GILMORE MP Ann Sudmalis will meet the Minister for Small Business Bruce Billson next week to discuss petrol prices in the Shoalhaven, calling on the ACCC to investigate why prices are so high.
The move comes as the consumer watchdog has accused big petrol station chains BP, Caltex, Coles, Woolworths and 7-Eleven of using website Informed Sources to co-ordinate fuel prices, saying it is concerned the practice led to higher costs to motorists.
Mrs Sudmalis wants the ACCC to include the electorate as part of a trial, analysing regional petrol prices.
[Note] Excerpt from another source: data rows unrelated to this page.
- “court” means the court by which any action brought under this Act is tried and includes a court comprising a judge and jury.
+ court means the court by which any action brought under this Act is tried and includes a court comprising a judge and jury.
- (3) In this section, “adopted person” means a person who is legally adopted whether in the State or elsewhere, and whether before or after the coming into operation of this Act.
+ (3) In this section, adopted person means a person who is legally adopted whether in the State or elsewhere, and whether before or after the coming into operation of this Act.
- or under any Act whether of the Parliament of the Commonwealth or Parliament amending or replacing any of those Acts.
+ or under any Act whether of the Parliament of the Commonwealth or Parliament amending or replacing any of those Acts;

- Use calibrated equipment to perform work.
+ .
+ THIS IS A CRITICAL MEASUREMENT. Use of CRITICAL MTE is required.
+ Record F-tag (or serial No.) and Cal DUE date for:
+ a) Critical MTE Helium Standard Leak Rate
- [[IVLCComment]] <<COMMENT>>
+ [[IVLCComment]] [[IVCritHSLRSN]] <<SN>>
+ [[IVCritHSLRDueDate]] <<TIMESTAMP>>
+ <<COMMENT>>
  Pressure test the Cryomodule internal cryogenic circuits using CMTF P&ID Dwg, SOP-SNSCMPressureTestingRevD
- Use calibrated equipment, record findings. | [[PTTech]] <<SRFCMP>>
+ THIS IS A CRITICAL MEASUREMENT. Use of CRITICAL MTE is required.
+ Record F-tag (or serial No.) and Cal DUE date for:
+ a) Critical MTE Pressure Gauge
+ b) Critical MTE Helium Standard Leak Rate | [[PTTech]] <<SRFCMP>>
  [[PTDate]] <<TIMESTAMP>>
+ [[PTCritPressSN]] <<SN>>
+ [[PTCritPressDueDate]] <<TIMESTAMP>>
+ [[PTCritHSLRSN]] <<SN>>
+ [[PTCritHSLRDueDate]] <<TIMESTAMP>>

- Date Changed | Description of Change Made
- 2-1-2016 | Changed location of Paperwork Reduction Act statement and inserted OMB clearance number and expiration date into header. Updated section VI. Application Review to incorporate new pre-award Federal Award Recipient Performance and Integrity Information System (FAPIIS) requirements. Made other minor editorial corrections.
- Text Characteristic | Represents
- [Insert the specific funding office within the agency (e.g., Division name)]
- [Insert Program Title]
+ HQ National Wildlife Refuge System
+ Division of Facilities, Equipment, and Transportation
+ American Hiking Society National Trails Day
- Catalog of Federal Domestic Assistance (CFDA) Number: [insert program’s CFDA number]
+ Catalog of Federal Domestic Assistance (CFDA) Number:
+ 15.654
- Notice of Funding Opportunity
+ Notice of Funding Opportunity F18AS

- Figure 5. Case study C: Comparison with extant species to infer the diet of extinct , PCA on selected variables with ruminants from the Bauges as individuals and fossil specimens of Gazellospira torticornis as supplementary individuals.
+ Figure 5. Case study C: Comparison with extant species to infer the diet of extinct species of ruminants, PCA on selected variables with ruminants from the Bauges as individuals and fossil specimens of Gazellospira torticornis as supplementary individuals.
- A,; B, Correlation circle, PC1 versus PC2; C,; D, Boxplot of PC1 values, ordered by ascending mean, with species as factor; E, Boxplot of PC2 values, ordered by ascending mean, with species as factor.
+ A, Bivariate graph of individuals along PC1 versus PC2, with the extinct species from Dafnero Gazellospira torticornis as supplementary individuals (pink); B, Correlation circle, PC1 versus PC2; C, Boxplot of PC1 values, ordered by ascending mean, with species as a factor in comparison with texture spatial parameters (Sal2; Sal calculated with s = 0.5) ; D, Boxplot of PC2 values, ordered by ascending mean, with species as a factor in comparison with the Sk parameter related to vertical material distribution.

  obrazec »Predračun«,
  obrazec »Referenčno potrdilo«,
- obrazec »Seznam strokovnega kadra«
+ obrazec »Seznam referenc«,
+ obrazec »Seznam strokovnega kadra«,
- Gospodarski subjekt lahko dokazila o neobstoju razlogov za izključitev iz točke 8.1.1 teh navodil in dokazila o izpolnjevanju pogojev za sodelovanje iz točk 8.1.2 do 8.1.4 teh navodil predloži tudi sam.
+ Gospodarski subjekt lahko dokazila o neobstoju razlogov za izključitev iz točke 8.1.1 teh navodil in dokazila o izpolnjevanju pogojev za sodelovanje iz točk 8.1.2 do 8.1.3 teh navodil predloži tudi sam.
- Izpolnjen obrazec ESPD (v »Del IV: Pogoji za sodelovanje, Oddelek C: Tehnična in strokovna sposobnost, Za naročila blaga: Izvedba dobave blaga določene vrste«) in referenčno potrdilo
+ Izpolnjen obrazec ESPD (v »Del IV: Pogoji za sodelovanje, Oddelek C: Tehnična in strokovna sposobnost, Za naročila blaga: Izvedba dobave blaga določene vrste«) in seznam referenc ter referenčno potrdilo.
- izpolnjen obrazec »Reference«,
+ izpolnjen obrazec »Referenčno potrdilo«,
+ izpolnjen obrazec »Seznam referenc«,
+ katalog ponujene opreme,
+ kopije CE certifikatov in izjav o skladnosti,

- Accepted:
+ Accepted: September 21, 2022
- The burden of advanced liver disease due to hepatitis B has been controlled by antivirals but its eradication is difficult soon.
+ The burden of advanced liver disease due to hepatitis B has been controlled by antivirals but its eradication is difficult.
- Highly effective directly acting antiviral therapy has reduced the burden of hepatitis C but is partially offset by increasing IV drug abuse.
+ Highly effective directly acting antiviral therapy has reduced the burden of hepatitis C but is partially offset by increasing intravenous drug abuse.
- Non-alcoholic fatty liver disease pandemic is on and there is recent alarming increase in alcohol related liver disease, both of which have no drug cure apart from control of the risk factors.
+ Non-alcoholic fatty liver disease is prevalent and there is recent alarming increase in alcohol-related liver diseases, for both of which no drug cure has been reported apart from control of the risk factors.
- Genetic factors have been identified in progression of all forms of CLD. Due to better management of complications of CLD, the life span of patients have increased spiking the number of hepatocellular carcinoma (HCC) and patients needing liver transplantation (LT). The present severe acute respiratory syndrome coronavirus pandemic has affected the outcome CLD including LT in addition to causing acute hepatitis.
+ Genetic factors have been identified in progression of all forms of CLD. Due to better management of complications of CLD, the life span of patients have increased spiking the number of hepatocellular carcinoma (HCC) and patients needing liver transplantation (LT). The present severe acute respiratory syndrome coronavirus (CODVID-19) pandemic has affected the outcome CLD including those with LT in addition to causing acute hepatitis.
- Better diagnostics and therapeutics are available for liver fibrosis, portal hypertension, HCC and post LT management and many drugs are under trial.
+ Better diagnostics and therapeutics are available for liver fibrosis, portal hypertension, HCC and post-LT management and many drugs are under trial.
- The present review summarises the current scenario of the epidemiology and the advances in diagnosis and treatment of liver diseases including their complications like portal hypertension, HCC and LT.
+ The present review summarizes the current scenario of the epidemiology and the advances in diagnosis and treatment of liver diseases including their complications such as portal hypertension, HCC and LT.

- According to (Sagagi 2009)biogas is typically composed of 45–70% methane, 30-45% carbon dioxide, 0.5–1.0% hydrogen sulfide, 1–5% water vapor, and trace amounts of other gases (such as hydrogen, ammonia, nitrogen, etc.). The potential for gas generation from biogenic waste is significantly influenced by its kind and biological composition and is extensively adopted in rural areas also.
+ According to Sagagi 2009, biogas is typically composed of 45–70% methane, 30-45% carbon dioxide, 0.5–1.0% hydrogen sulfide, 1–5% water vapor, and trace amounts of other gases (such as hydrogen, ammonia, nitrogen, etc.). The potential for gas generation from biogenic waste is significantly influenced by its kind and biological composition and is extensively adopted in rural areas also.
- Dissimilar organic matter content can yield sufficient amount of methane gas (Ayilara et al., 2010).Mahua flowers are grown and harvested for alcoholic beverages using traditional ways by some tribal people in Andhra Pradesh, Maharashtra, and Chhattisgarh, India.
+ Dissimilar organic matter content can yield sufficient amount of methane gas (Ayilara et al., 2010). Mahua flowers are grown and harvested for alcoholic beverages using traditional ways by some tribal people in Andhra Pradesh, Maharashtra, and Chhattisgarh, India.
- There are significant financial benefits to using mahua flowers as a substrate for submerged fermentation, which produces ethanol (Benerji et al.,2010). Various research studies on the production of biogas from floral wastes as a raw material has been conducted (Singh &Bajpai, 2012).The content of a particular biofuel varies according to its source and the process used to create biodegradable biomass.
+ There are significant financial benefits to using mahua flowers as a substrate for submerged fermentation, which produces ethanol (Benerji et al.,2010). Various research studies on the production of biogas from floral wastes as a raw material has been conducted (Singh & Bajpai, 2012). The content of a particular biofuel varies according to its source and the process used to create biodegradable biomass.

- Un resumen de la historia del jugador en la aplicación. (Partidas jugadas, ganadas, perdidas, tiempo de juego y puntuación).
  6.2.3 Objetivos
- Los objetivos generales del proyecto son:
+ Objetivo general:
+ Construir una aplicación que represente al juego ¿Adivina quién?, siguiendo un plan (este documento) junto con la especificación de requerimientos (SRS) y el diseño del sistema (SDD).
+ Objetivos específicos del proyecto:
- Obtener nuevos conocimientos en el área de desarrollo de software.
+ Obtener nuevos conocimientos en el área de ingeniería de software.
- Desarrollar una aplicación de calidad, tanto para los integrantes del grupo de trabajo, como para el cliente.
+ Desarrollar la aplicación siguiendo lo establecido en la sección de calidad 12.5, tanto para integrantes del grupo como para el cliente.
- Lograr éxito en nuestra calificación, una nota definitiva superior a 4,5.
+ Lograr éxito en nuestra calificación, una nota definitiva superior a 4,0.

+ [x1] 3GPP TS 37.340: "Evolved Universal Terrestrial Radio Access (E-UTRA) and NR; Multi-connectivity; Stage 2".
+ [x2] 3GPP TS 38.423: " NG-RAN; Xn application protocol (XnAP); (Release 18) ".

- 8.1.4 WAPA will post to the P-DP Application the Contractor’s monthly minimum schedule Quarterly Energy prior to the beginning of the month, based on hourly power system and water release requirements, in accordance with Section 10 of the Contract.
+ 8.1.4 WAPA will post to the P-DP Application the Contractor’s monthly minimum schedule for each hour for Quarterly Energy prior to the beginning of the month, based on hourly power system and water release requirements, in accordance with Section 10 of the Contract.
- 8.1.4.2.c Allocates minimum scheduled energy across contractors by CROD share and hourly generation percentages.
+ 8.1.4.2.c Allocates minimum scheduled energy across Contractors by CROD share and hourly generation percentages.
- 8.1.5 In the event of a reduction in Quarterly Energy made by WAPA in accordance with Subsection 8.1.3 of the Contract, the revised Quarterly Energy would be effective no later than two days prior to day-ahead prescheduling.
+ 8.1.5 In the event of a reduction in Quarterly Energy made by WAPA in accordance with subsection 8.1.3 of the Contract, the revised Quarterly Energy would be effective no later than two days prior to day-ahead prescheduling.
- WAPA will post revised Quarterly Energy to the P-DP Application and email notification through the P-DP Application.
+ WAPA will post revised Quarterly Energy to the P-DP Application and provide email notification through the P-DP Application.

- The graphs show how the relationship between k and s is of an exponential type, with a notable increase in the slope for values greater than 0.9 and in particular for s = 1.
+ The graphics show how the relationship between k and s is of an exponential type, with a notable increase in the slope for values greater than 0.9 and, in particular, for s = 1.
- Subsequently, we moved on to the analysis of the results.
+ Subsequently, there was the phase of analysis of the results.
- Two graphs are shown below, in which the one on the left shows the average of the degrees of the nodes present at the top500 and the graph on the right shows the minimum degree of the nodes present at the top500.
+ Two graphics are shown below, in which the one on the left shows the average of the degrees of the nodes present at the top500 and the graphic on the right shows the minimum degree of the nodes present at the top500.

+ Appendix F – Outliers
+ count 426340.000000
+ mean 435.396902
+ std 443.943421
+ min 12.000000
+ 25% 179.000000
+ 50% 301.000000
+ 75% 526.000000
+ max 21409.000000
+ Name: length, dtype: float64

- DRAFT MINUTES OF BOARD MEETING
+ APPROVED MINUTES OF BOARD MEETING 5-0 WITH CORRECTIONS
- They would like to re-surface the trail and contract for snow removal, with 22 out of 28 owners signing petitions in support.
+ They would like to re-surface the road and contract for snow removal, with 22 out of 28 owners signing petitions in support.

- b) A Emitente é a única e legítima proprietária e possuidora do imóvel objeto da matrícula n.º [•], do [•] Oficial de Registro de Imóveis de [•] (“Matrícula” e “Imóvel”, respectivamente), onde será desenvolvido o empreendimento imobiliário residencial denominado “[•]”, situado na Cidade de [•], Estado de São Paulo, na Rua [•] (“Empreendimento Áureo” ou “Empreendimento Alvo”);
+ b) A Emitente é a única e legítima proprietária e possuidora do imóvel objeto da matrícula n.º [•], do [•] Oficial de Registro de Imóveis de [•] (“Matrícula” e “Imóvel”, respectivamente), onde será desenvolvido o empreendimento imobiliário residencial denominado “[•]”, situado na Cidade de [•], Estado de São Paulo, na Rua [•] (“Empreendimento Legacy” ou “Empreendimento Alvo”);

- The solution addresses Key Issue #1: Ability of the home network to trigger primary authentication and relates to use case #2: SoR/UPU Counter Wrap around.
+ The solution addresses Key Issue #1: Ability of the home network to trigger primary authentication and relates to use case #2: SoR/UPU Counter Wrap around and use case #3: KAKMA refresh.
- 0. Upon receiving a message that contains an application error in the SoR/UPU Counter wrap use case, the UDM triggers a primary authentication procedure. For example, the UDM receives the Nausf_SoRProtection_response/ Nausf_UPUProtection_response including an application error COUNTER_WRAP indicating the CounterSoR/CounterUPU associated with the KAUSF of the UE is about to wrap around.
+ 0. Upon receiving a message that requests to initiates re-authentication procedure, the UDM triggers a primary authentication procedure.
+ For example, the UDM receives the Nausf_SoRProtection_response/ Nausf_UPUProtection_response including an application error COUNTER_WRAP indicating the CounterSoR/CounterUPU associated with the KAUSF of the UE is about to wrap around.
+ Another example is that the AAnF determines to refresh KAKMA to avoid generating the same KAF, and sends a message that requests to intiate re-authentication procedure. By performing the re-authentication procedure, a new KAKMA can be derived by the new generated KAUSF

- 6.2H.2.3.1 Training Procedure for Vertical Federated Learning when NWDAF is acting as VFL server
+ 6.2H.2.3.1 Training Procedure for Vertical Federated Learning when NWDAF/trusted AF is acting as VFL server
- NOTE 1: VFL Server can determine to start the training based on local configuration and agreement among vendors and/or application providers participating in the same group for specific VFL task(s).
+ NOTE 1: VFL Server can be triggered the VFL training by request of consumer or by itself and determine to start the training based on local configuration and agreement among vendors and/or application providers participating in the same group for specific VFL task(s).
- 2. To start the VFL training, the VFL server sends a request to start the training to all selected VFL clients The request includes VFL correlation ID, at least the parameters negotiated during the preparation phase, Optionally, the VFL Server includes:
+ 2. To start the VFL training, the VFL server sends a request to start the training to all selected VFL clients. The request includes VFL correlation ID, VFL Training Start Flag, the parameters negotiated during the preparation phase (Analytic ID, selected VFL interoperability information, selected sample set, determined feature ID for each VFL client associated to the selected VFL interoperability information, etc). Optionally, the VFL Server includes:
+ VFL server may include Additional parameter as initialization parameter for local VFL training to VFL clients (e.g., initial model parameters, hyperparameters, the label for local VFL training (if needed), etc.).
“Parliament sits next week and I have a meeting with Minister Billson and will raise this issue with him,” she said.
“I want to try to set up a strategy for the region, with the ACCC specifically looking at petrol pricing and reasons for the high prices being paid in Gilmore.”
Australian Competition and Consumer Commission chairman Rod Sims said by sharing petrol price information in close to real time, the retailers and Informed Sources reduced competition.
“The ACCC alleges the arrangements were likely to increase retail petrol price co-ordination and co-operation, and were likely to decrease competitive rivalry,” Mr Sims said.
“Given the importance of price competition in petrol retailing, the ACCC is concerned that consumers may be paying more for petrol as a result.”
Informed Sources provides subscribers with petrol prices from the service station chains, delayed by half an hour.
Mr Sims said the retailers used the site as a “near real-time communication device in relation to petrol pricing”.
“In particular, it is alleged that retailers can propose a price increase to their competitors and monitor the response to it,” he said.
Informed Sources has been under investigation by the ACCC since May 2012, with Mr Sims telling an estimates committee at the time “We are concerned at companies in a market having access to real-time information that can allow them to quickly tell whether their competitors are responding to what they’re doing.”